Silverstone destaca que o drama ficcional seriado atua como um coro grego para o drama da vida social. Isto é, como modo de reconhecimento, de identificação daquilo que todos nós vivemos em nosso cotidiano, em nossa mundana experiência do dia-a-dia. (OROFINO, 2006, p. 155, grifo da autora).

Em verdade, toda história, mesmo real, é ficção. Afinal, tudo é representação: “a ficção enfatiza a ficcionalidade de uma história [...]; a própria verossimilhança, portanto, implica ficcionalidade” (RIFFATERRE, 1990, p. XV apud BRUNER, 2014, p. 32).

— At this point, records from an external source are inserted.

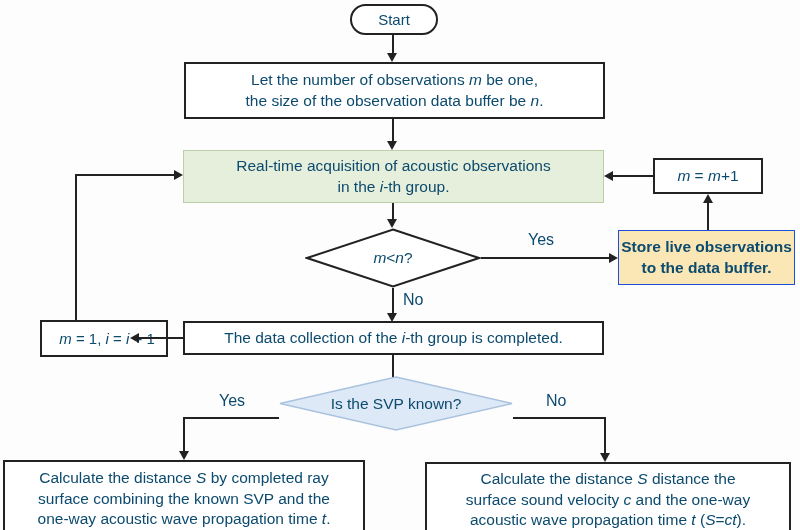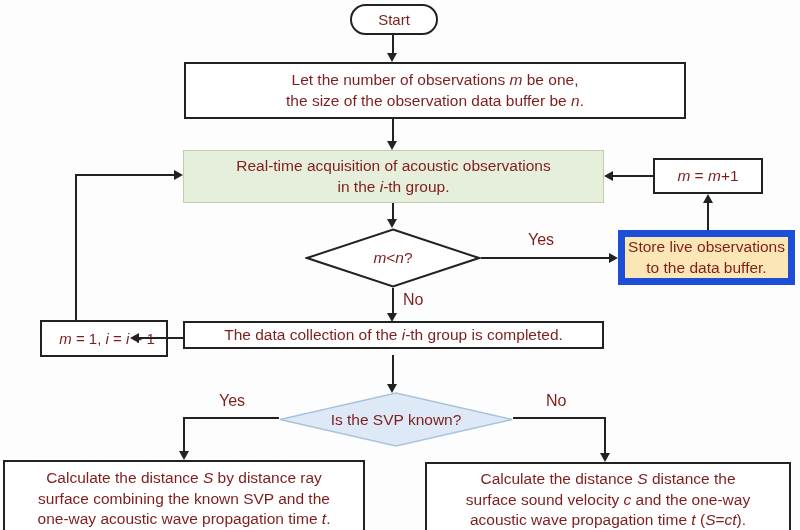--- a/index.html
+++ b/index.html
@@ -1,28 +1,28 @@
 <!DOCTYPE html>
 <html><head>
 <meta charset="utf-8">
 <style>
   html,body { margin:0; padding:0; background:#ffffff; }
   #canvas {
     position:relative; width:800px; height:530px; overflow:hidden;
     background:#fdfdfd; font-family:"Liberation Sans", sans-serif;
-    color:#7f1d1d;
+    color:#0c4a6e;
   }
   .node {
     position:absolute; display:flex; align-items:center; justify-content:center;
     text-align:center; box-sizing:border-box; line-height:1.32;
   }
   .rect   { background:#ffffff; border:2px solid #222222; }
   .oval   { background:#ffffff; border:2px solid #222222; border-radius:17px; }
   .green  { background:#e6efdb; border:1px solid #bccfa9; }
-  .orange { background:#fbe7b5; border:7px solid #1d4ed8; }
+  .orange { background:#fbe7b5; border:1px solid #1d4ed8;font-weight:bold; }
   .dwrap  { position:absolute; }
   .dwrap svg { position:absolute; left:0; top:0; }
   .dtext {
     position:absolute; left:0; top:0; width:100%; height:100%;
     display:flex; align-items:center; justify-content:center; text-align:center;
   }
   .fs15 { font-size:15px; }
   .fs16 { font-size:15.5px; }
   .it { font-style:italic; }
   .lbl { position:absolute; font-size:16px; }
@@ -40,21 +40,21 @@
 
 <div id="canvas">
 
   <div class="node oval fs15" style="left:350px; top:4px; width:88px; height:31px;">
     <span>Start</span>
   </div>
 
   <div class="vline" style="left:392px; top:35px; height:20px;"></div>
   <div class="ah ah-d" style="left:387px; top:53px;"></div>
 
-  <div class="node rect fs16" style="left:184px; top:62px; width:502px; height:57px;">
+  <div class="node rect fs16" style="left:184px; top:62px; width:421px; height:57px;">
     <span><span>Let the number of observations </span><span class="it">m</span><span> be one,</span><br><span>the size of the observation data buffer be </span><span class="it">n</span><span>.</span></span>
   </div>
 
   <div class="vline" style="left:392px; top:119px; height:23px;"></div>
   <div class="ah ah-d" style="left:387px; top:141px;"></div>
 
   <div class="node green fs16" style="left:183px; top:150px; width:421px; height:53px;">
     <span><span>Real-time acquisition of acoustic observations</span><br><span>in the </span><span class="it">i</span><span>-th group.</span></span>
   </div>
 
@@ -88,59 +88,59 @@
     <span><span>Store live observations</span><br><span>to the data buffer.</span></span>
   </div>
 
   <div class="vline" style="left:707px; top:202px; height:28px;"></div>
   <div class="ah ah-u" style="left:702.5px; top:194px;"></div>
 
   <div class="lbl" style="left:403px; top:291px;">No</div>
   <div class="vline" style="left:392px; top:288px; height:26px;"></div>
   <div class="ah ah-d" style="left:387px; top:313px;"></div>
 
-  <div class="node rect fs16" style="left:183px; top:321px; width:421px; height:28px;">
+  <div class="node rect fs16" style="left:183px; top:321px; width:421px; height:34px;">
     <span><span>The data collection of the </span><span class="it">i</span><span>-th group is completed.</span></span>
   </div>
 
   <div class="node rect fs15" style="left:40px; top:320px; width:128px; height:37px;padding-left:6px;">
     <span><span class="it">m</span><span> = 1, </span><span class="it">i</span><span> = </span><span class="it">i</span><span> + 1</span></span>
   </div>
 
   <div class="hline" style="left:138px; top:337px; width:45px;"></div>
   <div class="ah ah-l" style="left:130px; top:332.5px;"></div>
 
   <div class="vline" style="left:75px; top:175px; height:145px;"></div>
   <div class="hline" style="left:75px; top:174px; width:100px;"></div>
   <div class="ah ah-r" style="left:174px; top:169.5px;"></div>
 
   <div class="vline" style="left:392px; top:355px; height:30px;"></div>
   <div class="ah ah-d" style="left:387px; top:384px;"></div>
 
-  <div class="dwrap" style="left:278px; top:392px; width:236px; height:55px;">
+  <div class="dwrap" style="left:278px; top:376px; width:236px; height:55px;">
     <svg width="236" height="55" viewBox="0 0 236 55">
       <polygon points="118,1 234,27.5 118,54 2,27.5" fill="#dde9f6" stroke="#a9c2de" stroke-width="1.4"></polygon>
     </svg>
     <div class="dtext fs16">
         <span>Is the SVP known?</span>
       </div>
   </div>
 
   <div class="lbl" style="left:219px; top:392px;">Yes</div>
   <div class="lbl" style="left:546px; top:392px;">No</div>
 
   <div class="hline" style="left:183px; top:417px; width:96px;"></div>
   <div class="vline" style="left:183px; top:417px; height:35px;"></div>
   <div class="ah ah-d" style="left:178.5px; top:451px;"></div>
 
   <div class="hline" style="left:513px; top:417px; width:93px;"></div>
   <div class="vline" style="left:604px; top:417px; height:37px;"></div>
   <div class="ah ah-d" style="left:599.5px; top:453px;"></div>
 
   <div class="node rect fs16" style="left:3px; top:460px; width:362px; height:78px;">
-    <span><span>Calculate the distance </span><span class="it">S</span><span> by distance ray</span><br><span>surface combining the known SVP and the</span><br><span>one-way acoustic wave propagation time </span><span class="it">t</span><span>.</span></span>
+    <span><span>Calculate the distance </span><span class="it">S</span><span> by completed ray</span><br><span>surface combining the known SVP and the</span><br><span>one-way acoustic wave propagation time </span><span class="it">t</span><span>.</span></span>
   </div>
 
   <div class="node rect fs16" style="left:425px; top:462px; width:366px; height:76px;">
     <span><span>Calculate the distance </span><span class="it">S</span><span> distance the</span><br><span>surface sound velocity </span><span class="it">c</span><span> and the one-way</span><br><span>acoustic wave propagation time </span><span class="it">t</span><span> (</span><span class="it">S</span><span>=</span><span class="it">ct</span><span>).</span></span>
   </div>
 
 </div>
 
 </body></html>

Trata-se, então, menos da exatidão do texto em relação ao real concreto e mais da impressão de realidade que um texto deve causar: o “efeito de real” de que fala Barthes (2012). Em seu texto O efeito de real, Barthes (2012) analisa a técnica da descrição e sua finalidade em uma narrativa, passando das narrativas da Antiguidade (retórica clássica) às da Modernidade (realismo literário ou literatura realista e discurso histórico objetivo). Nisso, Barthes (2012) defende que, nessa passagem, a finalidade da descrição, na narrativa realista moderna, passa a ser, além de estética, como na Antiguidade, também referencial. A descrição passa a ser empregada para se aproximar com exatidão do referente, colocando o referente como o real concreto – o que por si só já justifica a existência dessa descrição na narrativa, independente de sua função ali. Aliás, o realismo moderno rompe com o que o autor chama de “antiga verossimilhança”. Na Antiguidade, a verossimilhança estaria relacionada às determinações do gênero discursivo, e agora a verossimilhança seria referencial, no sentido de fazer referência imediata ao real concreto. Essa “nova verossimilhança” na narrativa diz respeito ao arranjo direto entre o referente (objeto) e seu significante (sua expressão), privado de significado (ideológico). Assim, Barthes (2012), problematizando a descrição de “pormenores inúteis” no romance Um coração simples, de Gustave Flaubert, escritor francês

do século XIX, e na obra História da França, do historiador francês também do século XIX, Jules Michelet, defende seu conceito de “efeito de real”. A descrição (de pequenos detalhes insignificantes), segundo ele, daria uma impressão de realidade a uma narrativa. Ou, nas palavras do próprio autor, “[...] produz-se um efeito de real, fundamento dessa verossimilhança inconfessa que forma a estética de todas as obras correntes da modernidade” (BARTHES, 2012, p. 190). Mayra Rodrigues Gomes (2000), pesquisadora brasileira das ciências da linguagem, falando a partir do jornalismo, localiza bem a ideia de efeito de real de Barthes (2012): “diz respeito a um sistemático esquecimento da ordem simbólica, e de si próprio como imerso nesta ordem, para enaltecimento de um real como auto-suficiente, como não mediatizado, na suposição de pura concretude” (GOMES, 2000, p. 24). Mais ainda: “o verossímil encontra-se em direta relação ao efeito de real discursivamente construído” (GOMES, 2000, p. 30). Importa, enfim, mais a sensação de realidade que a própria realidade.